%%

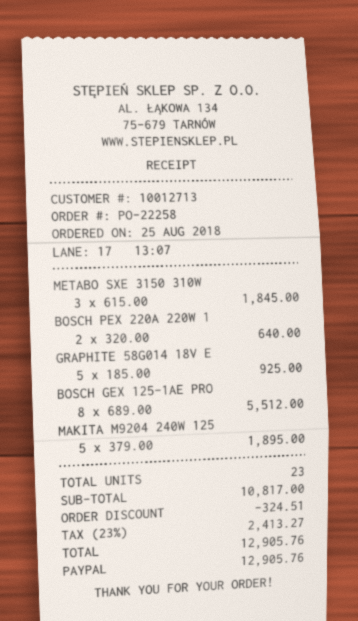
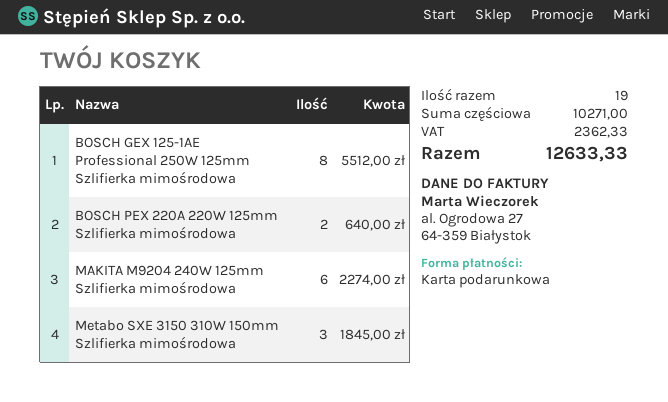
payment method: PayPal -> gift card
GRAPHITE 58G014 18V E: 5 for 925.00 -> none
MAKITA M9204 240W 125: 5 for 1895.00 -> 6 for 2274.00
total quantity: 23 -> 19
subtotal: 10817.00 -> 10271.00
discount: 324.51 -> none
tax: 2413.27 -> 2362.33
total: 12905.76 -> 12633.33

%%
%%

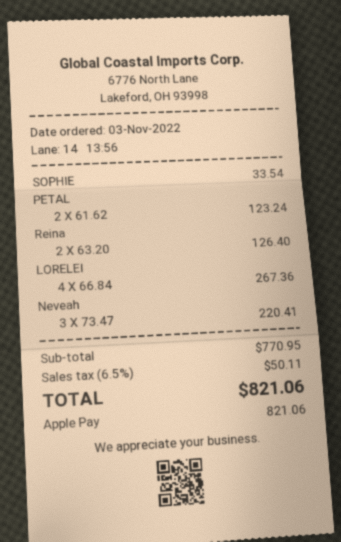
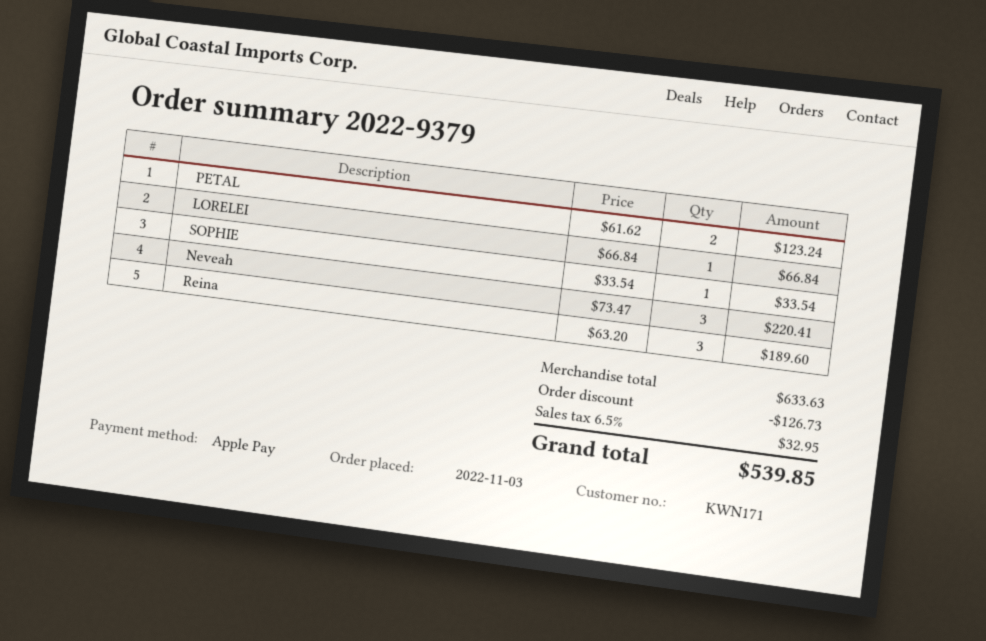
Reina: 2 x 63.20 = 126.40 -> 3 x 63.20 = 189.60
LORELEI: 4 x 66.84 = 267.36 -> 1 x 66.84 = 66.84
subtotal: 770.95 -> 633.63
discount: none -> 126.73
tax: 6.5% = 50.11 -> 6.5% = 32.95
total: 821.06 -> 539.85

%%

Here the output must be the lines above from the line with "subtotal: 10817.00 -> 10271.00" to the line with "total: 12905.76 -> 12633.33", both included, duplicated word for word and nothing else.

▶ **Response**:
subtotal: 10817.00 -> 10271.00
discount: 324.51 -> none
tax: 2413.27 -> 2362.33
total: 12905.76 -> 12633.33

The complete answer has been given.